> **Goal of the exercise**
Given the listing below, write out exactly the lines starting with the line that has "Sum | mean: 1,824.5 -> 6,121.8" and going on through the line that has "CU-select | mean: 509.2 -> 509.1", both kept.

> **Supplied records**
*** Begin section ***

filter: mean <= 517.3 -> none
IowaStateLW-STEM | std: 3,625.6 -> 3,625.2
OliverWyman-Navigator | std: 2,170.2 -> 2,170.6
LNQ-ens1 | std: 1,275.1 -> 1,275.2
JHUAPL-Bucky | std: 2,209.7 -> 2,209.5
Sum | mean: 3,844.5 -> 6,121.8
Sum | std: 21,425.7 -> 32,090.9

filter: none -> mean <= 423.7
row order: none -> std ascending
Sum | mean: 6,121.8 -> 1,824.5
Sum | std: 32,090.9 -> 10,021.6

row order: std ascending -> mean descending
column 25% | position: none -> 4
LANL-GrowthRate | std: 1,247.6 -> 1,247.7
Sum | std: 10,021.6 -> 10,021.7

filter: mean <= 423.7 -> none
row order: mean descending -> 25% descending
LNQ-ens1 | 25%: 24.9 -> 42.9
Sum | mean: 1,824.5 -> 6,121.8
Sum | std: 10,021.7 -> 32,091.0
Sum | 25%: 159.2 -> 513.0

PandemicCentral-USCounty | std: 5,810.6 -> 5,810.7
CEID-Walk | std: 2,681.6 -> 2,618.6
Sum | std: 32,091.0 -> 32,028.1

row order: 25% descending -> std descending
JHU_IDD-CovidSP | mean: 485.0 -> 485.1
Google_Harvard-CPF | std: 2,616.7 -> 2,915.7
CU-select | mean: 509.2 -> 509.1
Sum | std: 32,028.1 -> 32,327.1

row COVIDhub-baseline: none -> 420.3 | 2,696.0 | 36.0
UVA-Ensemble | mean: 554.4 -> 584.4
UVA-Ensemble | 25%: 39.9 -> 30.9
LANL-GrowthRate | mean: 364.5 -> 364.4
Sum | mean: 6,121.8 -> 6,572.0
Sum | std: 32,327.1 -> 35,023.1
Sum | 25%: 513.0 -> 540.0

*** End section ***
*** Begin section ***

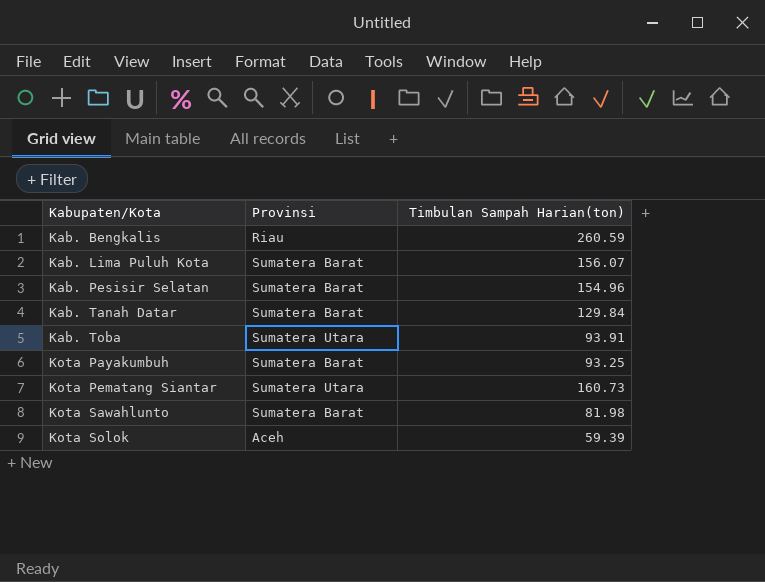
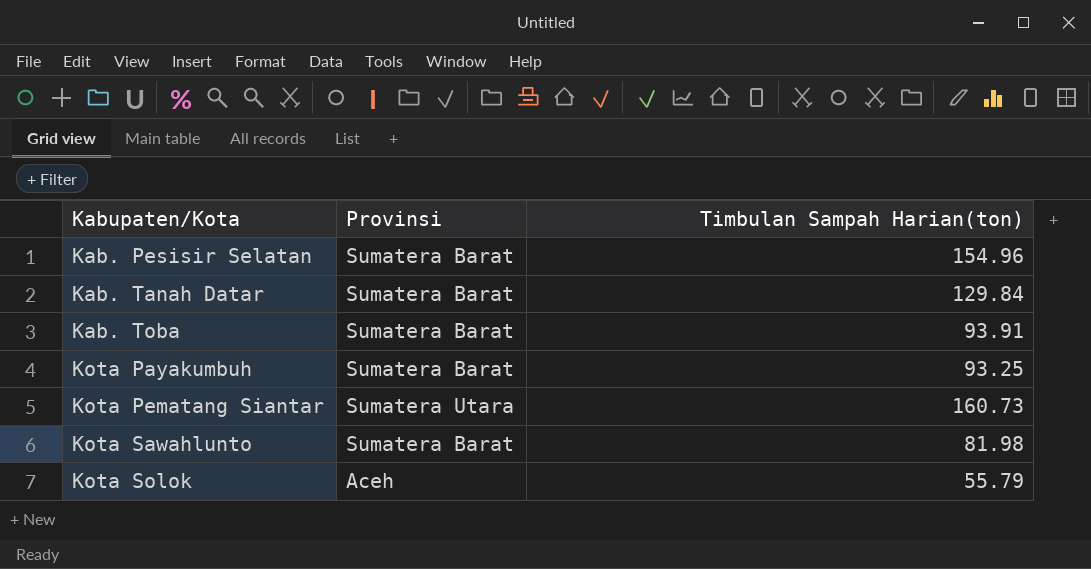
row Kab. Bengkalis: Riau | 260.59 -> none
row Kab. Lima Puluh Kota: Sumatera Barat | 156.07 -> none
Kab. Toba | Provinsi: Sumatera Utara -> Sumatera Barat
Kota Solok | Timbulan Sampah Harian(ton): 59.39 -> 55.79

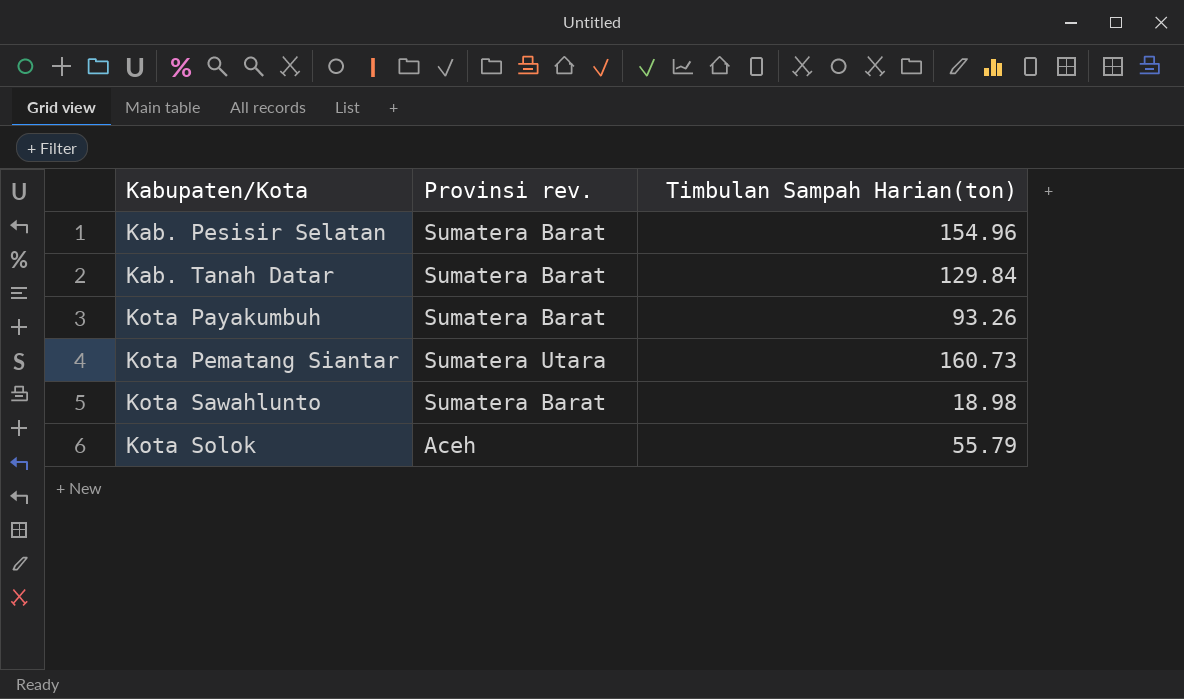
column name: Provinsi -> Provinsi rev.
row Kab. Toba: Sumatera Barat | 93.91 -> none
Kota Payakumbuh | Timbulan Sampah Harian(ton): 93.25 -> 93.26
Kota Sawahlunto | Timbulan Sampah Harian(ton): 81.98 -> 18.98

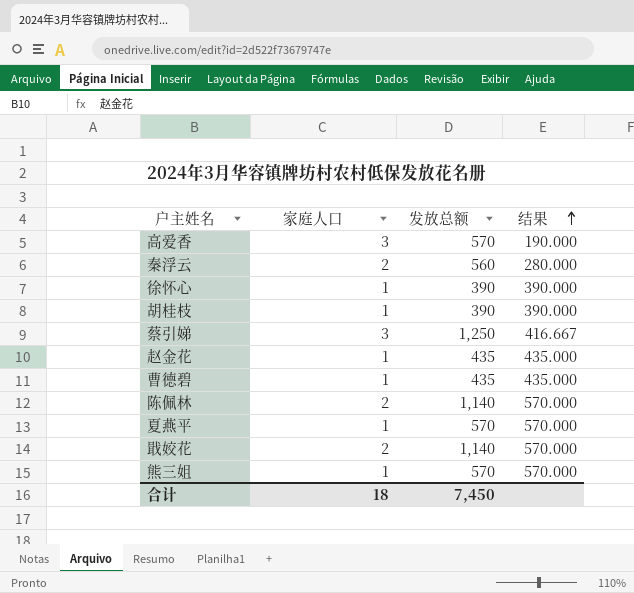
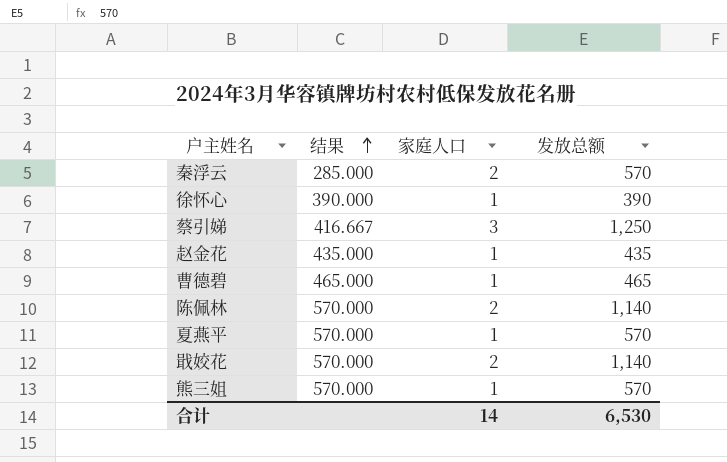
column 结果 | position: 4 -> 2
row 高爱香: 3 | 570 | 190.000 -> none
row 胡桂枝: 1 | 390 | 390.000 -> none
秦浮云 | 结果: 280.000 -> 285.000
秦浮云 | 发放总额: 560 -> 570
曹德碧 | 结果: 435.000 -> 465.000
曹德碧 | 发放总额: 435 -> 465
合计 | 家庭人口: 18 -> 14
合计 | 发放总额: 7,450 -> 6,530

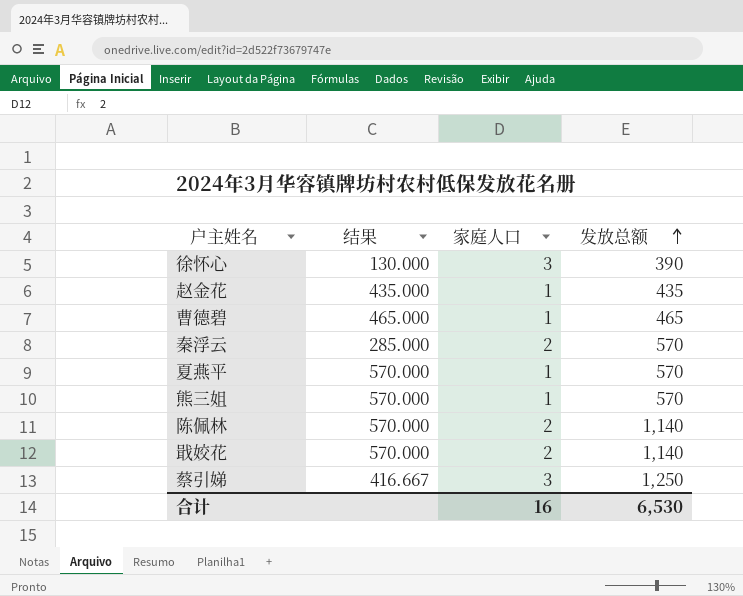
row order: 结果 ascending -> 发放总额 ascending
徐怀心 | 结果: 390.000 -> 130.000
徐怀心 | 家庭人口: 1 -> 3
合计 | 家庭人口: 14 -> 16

*** End section ***
*** Begin section ***

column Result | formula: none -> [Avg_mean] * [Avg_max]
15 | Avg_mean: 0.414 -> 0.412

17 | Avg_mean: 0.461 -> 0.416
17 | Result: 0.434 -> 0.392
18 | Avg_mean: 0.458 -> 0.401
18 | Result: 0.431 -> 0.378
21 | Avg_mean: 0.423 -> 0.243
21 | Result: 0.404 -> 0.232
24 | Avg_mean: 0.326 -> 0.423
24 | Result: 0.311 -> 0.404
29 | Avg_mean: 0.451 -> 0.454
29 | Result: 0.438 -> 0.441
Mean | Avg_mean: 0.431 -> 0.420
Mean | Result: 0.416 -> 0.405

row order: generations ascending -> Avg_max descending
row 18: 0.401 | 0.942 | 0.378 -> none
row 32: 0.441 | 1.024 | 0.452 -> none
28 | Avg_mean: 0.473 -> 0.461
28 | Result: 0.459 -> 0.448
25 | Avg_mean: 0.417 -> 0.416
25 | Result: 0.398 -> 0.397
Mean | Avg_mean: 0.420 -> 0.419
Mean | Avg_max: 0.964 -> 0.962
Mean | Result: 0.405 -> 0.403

*** End section ***

> **Solution below**
Sum | mean: 1,824.5 -> 6,121.8
Sum | std: 10,021.7 -> 32,091.0
Sum | 25%: 159.2 -> 513.0

PandemicCentral-USCounty | std: 5,810.6 -> 5,810.7
CEID-Walk | std: 2,681.6 -> 2,618.6
Sum | std: 32,091.0 -> 32,028.1

row order: 25% descending -> std descending
JHU_IDD-CovidSP | mean: 485.0 -> 485.1
Google_Harvard-CPF | std: 2,616.7 -> 2,915.7
CU-select | mean: 509.2 -> 509.1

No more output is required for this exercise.